PhD Defense: Jaechul Kim, GDC 4.816
PhD Defense: Jaechul Kim
Date: July 22, 2013
Time: 10:00 am
Place: GDC 4.816
Research Supervisor: Kristen Grauman
Title of dissertation: Region Detection and Matching for Object Recognition
Abstract:
In this thesis, I explore region detection and consider its impact on
image matching for exemplar-based object recognition. Detecting
regions is important to provide semantically meaningful spatial cues
in images. My thesis starts from detecting such meaningful regions in
both local and object-level. Then, I leverage geometric cues of the
detected regions to improve image matching for the ultimate goal of
object recognition. More specifically, my thesis considers four key
questions: 1) how can we extract distinctively-shaped local regions
that also ensure repeatability for robust matching? 2) how can
object-level shape inform bottom-up image segmentation? 3) how should
the spatial layout imposed by segmented regions influence image
matching for exemplar-based recognition? and 4) how can we exploit a
hierarchical structure of different levels of local- and
object-regions to improve the accuracy and speed of image matching? I
propose novel algorithms to tackle these issues, addressing
region-based visual perception from low-level local region extraction,
to mid-level object segmentation, to high-level region-based matching
and recognition.
First, I propose a Boundary Preserving Local Region (BPLR) detector to
extract local shapes. My approach defines a novel spanning-tree based
image representation whose structure reflects shape cues combined from
multiple segmentations, which in turn provide multiple initial
hypotheses of the object boundaries. Unlike traditional local region
detectors that rely on local cues like color and texture, BPLRs
explicitly exploit the segmentation that encodes global object shape.
Thus, they respect object boundaries more robustly and reduce noisy
regions that straddle object boundaries. The resulting detector yields
a dense set of local regions that are both distinctive in shape as
well as repeatable for robust matching.
Second, building on the strength of the BPLR regions, I develop an
approach for object-level segmentation. The key insight of the
approach is that objects shapes are (at least partially) shared among
different object categories---for example, among different animals,
among different vehicles, or even among seemingly different objects.

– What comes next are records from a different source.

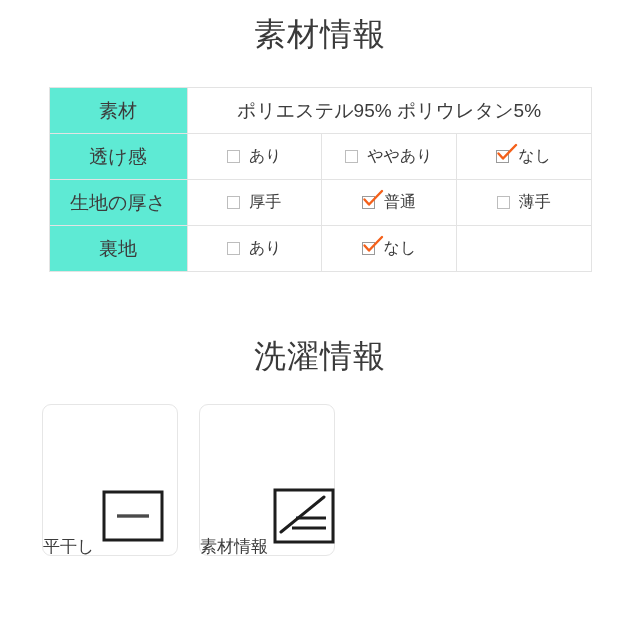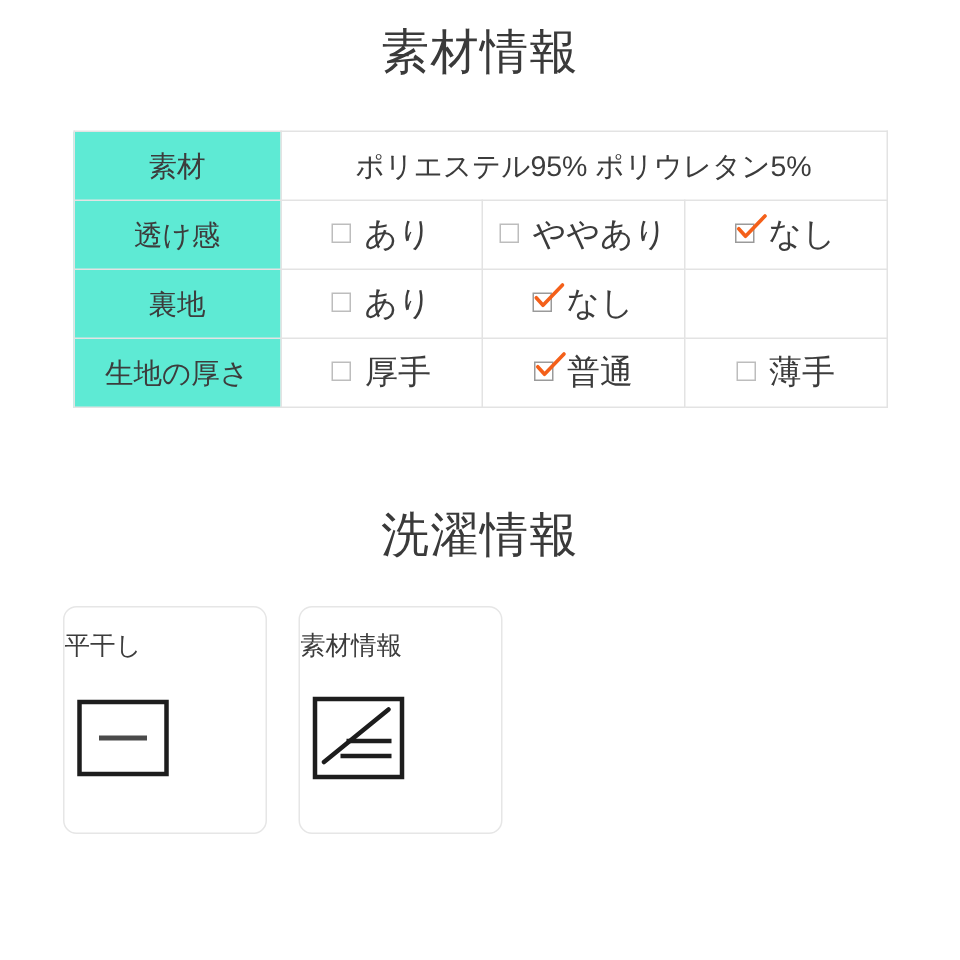--- a/index.html
+++ b/index.html
@@ -83,41 +83,41 @@
     border-color: #9a9a9a;
   }
   .cbox.checked .tick {
     position: absolute;
     left: -1px;
     top: -7px;
     width: 22px;
     height: 18px;
     overflow: visible;
   }
-  .opt-text { font-size: 22px; color: #3c3c3c; }
+  .opt-text { font-size: 16px; color: #3c3c3c; }
 
   
   .cards-row {
     margin-top: 32px;
     padding-left: 42px;
     display: flex;
     gap: 21px;
     align-items: flex-start;
   }
   .care-card {
     flex: 0 0 auto;
     width: 136px;
     height: 152px;
     background: #ffffff;
     border: 1px solid #e6e6e6;
     border-radius: 9px;
     box-sizing: border-box;
     display: flex;
-    flex-direction: column;
-    align-items: flex-start;
+    flex-direction: row;
+    align-items: flex-end;
   }
   .care-label {
     margin-top: 17px;
     font-size: 17px;
     color: #3c3c3c;
     white-space: nowrap;
     line-height: 1;
   }
   .care-symbol {
     margin-top: 14px;
@@ -165,64 +165,64 @@
               <svg class="tick" viewBox="0 0 22 18">
                 <path d="M2.5 9.5 L7 14.5 L20 1" fill="none" stroke="#f4601a" stroke-width="2.4" stroke-linecap="round" stroke-linejoin="round"></path>
               </svg>
             </span>
             <span class="opt-text">なし</span>
           </span>
         </td>
       </tr>
 
       <tr>
+        <td class="row-label">生地の厚さ</td>
+        <td class="opt-cell">
+          <span class="opt">
+            <span class="cbox"></span>
+            <span class="opt-text">厚手</span>
+          </span>
+        </td>
+        <td class="opt-cell">
+          <span class="opt">
+            <span class="cbox checked">
+              <svg class="tick" viewBox="0 0 22 18">
+                <path d="M2.5 9.5 L7 14.5 L20 1" fill="none" stroke="#f4601a" stroke-width="2.4" stroke-linecap="round" stroke-linejoin="round"></path>
+              </svg>
+            </span>
+            <span class="opt-text">普通</span>
+          </span>
+        </td>
+        <td class="opt-cell">
+          <span class="opt">
+            <span class="cbox"></span>
+            <span class="opt-text">薄手</span>
+          </span>
+        </td>
+      </tr>
+
+      <tr>
         <td class="row-label">裏地</td>
         <td class="opt-cell">
           <span class="opt">
             <span class="cbox"></span>
             <span class="opt-text">あり</span>
           </span>
         </td>
         <td class="opt-cell">
           <span class="opt">
             <span class="cbox checked">
               <svg class="tick" viewBox="0 0 22 18">
                 <path d="M2.5 9.5 L7 14.5 L20 1" fill="none" stroke="#f4601a" stroke-width="2.4" stroke-linecap="round" stroke-linejoin="round"></path>
               </svg>
             </span>
             <span class="opt-text">なし</span>
           </span>
         </td>
         <td class="opt-cell empty-cell"></td>
-      </tr>
-
-      <tr>
-        <td class="row-label">生地の厚さ</td>
-        <td class="opt-cell">
-          <span class="opt">
-            <span class="cbox"></span>
-            <span class="opt-text">厚手</span>
-          </span>
-        </td>
-        <td class="opt-cell">
-          <span class="opt">
-            <span class="cbox checked">
-              <svg class="tick" viewBox="0 0 22 18">
-                <path d="M2.5 9.5 L7 14.5 L20 1" fill="none" stroke="#f4601a" stroke-width="2.4" stroke-linecap="round" stroke-linejoin="round"></path>
-              </svg>
-            </span>
-            <span class="opt-text">普通</span>
-          </span>
-        </td>
-        <td class="opt-cell">
-          <span class="opt">
-            <span class="cbox"></span>
-            <span class="opt-text">薄手</span>
-          </span>
-        </td>
       </tr>
 
     </tbody>
   </table>
 </div>
 
 <div id="washing-title-wrap" style="margin-top:55px;">
   <div class="section-title">洗濯情報</div>
 </div>
 

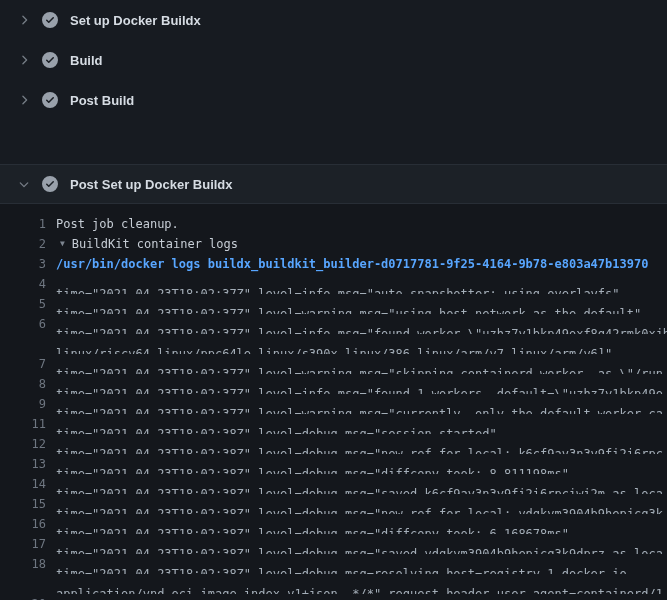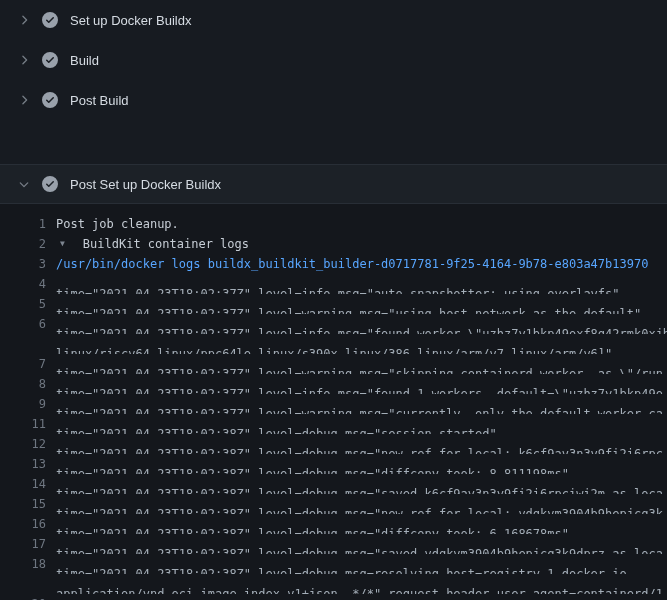--- a/index.html
+++ b/index.html
@@ -2,21 +2,21 @@
 <html><head>
 <meta charset="utf-8">
 <style>
   html,body{margin:0;padding:0;}
   body{
     width:667px;height:600px;overflow:hidden;
     background:#15181d;
     font-family:"Liberation Sans", sans-serif;
   }
   .viewer{width:667px;height:600px;overflow:hidden;display:flex;flex-direction:column;}
-  .steps{background:#171b21;}
+  .steps{background:#171b21;font-weight:bold;}
   .step{
     display:flex;align-items:center;height:40px;padding:0 16px;
     cursor:pointer;box-sizing:border-box;
   }
   .step .chev{width:16px;height:16px;display:flex;align-items:center;justify-content:center;margin-right:10px;flex:0 0 16px;}
   .step .check{width:16px;height:16px;display:flex;align-items:center;justify-content:center;margin-right:12px;flex:0 0 16px;}
   .step .slabel{color:#d6dce3;font-size:13px;}
   .step.expanded{
     background:#1c2127;
     border-top:1px solid #282e36;
@@ -27,23 +27,23 @@
     flex:1;background:#14171c;overflow:hidden;
     padding-top:10px;
     font-family:"DejaVu Sans Mono","Liberation Mono",monospace;
     font-size:12px;
   }
   .log-row{display:flex;height:20px;line-height:20px;white-space:pre;overflow:hidden;}
   .ln{flex:0 0 46px;text-align:right;color:#6e7681;text-decoration:none;cursor:pointer;}
   .lt{margin-left:10px;color:#a4aeb8;}
   .lt.plain{color:#c6cdd5;}
   .lt.group{color:#c6cdd5;}
-  .lt.command{color:#58a6ff;font-weight:normal;}
+  .lt.command{color:#58a6ff;font-weight:bold;}
   .garrow{margin-left:14px;margin-right:7px;font-size:8px;color:#7d8590;align-self:center;cursor:pointer;}
-  .garrow + .lt{margin-left:11px;text-align:right;}
+  .garrow + .lt{margin-left:0;text-align:right;}
 </style>
 </head>
 <body>
 
 <div class="viewer">
   <div class="steps">
 
     <div class="step">
       <span class="chev">
         <svg width="14" height="14" viewBox="0 0 16 16">

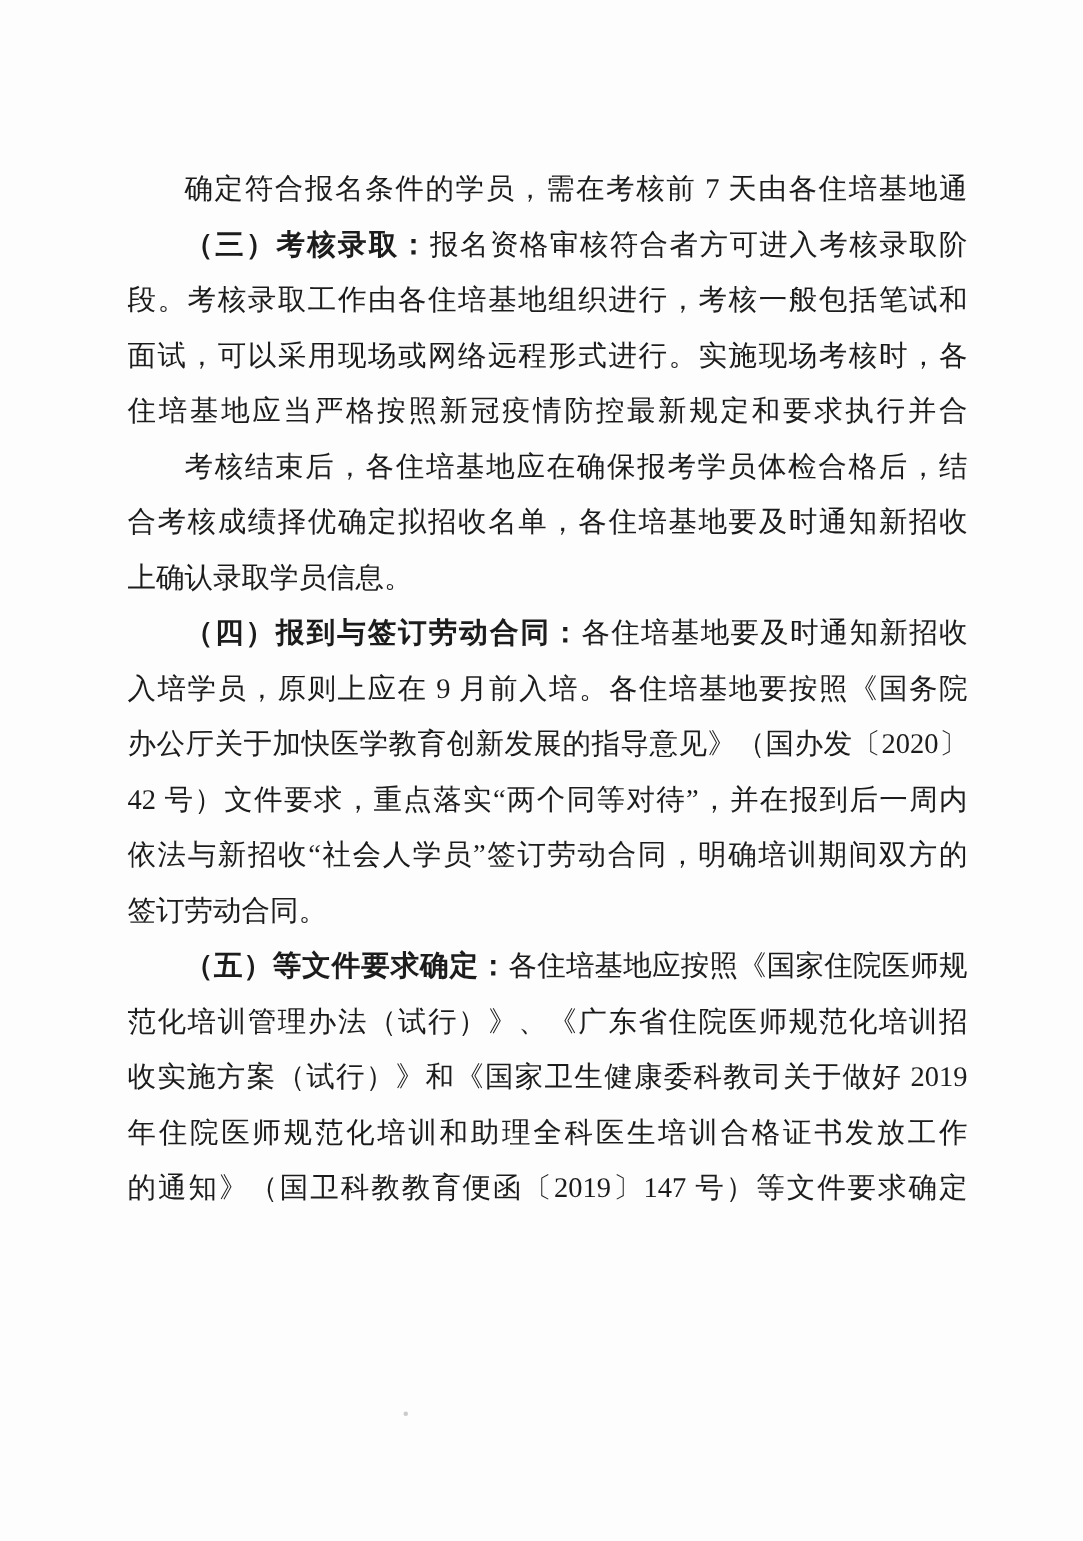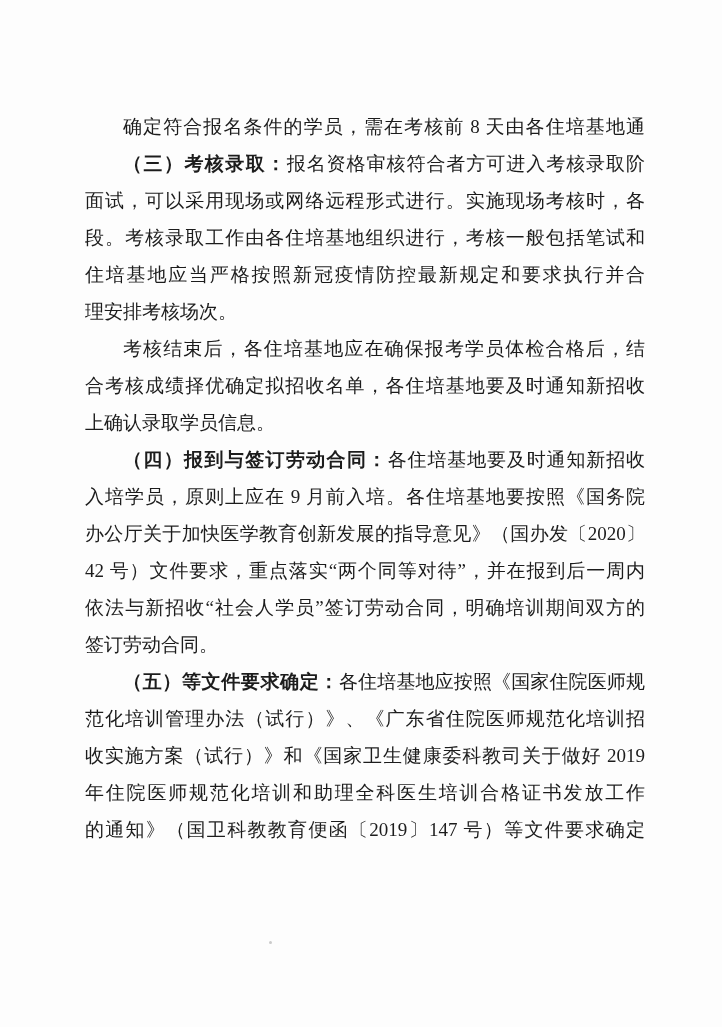--- a/index.html
+++ b/index.html
@@ -54,28 +54,27 @@
     background: #b5b5b5;
     opacity: 0.7;
   }
 </style>
 </head>
 <body>
 
 <div class="page">
   <div class="doc-body">
       <div class="paragraph">
-        <div class="line justify indent"><span class="seg">确定符合报名条件的学员，需在考核前 8 天由各住培基地通</span></div>
+        <div class="line justify indent"><span class="seg">确定符合报名条件的学员，需在考核前 7 天由各住培基地通</span></div>
       </div>
       <div class="paragraph">
         <div class="line justify indent"><span class="seg bold">（三）考核录取：</span><span class="seg">报名资格审核符合者方可进入考核录取阶</span></div>
+        <div class="line justify"><span class="seg">段。考核录取工作由各住培基地组织进行，考核一般包括笔试和</span></div>
         <div class="line justify"><span class="seg">面试，可以采用现场或网络远程形式进行。实施现场考核时，各</span></div>
-        <div class="line justify"><span class="seg">段。考核录取工作由各住培基地组织进行，考核一般包括笔试和</span></div>
         <div class="line justify"><span class="seg">住培基地应当严格按照新冠疫情防控最新规定和要求执行并合</span></div>
-        <div class="line"><span class="seg">理安排考核场次。</span></div>
       </div>
       <div class="paragraph">
         <div class="line justify indent"><span class="seg">考核结束后，各住培基地应在确保报考学员体检合格后，结</span></div>
         <div class="line justify"><span class="seg">合考核成绩择优确定拟招收名单，各住培基地要及时通知新招收</span></div>
         <div class="line"><span class="seg">上确认录取学员信息。</span></div>
       </div>
       <div class="paragraph">
         <div class="line justify indent"><span class="seg bold">（四）报到与签订劳动合同：</span><span class="seg">各住培基地要及时通知新招收</span></div>
         <div class="line justify"><span class="seg">入培学员，原则上应在 9 月前入培。各住培基地要按照《国务院</span></div>
         <div class="line justify"><span class="seg">办公厅关于加快医学教育创新发展的指导意见》（国办发〔2020〕</span></div>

This shape sharing phenomenon allows us to use partial shape matching
via BPLR-detected regions to predict global object shape of possibly
unfamiliar objects in new images. Unlike existing top-down methods, my
approach requires no category-specific knowledge on the object to be
segmented. In addition, because it relies on exemplar-based matching
to generate shape hypotheses, my approach overcomes the viewpoint
sensitivity of existing methods by allowing shape exemplars to span
arbitrary poses and classes.
For the ultimate goal of region-based recognition, not only is it
important to detect good regions, but we must also be able to match
them reliably. A matching establishes similarity between visual
entities (images, objects or scenes), which is fundamental for visual
recognition. Thus, in the third major component of this thesis, I
explore how to leverage geometric cues of the segmented regions for
accurate image matching. To this end, I propose a segmentation-guided
local feature matching strategy, in which segmentation suggests
spatial layout among the matched local features within each region. To
encode such spatial structures, I devise a string representation whose
1D nature enables efficient computation to enforce geometric
constraints. The method is applied for exemplar-based object
classification to demonstrate the impact of my segmentation-driven
matching approach.
While each of individual regions, by itself, provides a strong spatial
cue that constrains geometric layout formatched features, these
regions, when considered as a whole, entail another useful cue, region
hierarchy, that spans different spatial ranges such as local- and
object-level regions. The last part of my thesis studies how to
exploit such a hierarchical structure to improve the image matching.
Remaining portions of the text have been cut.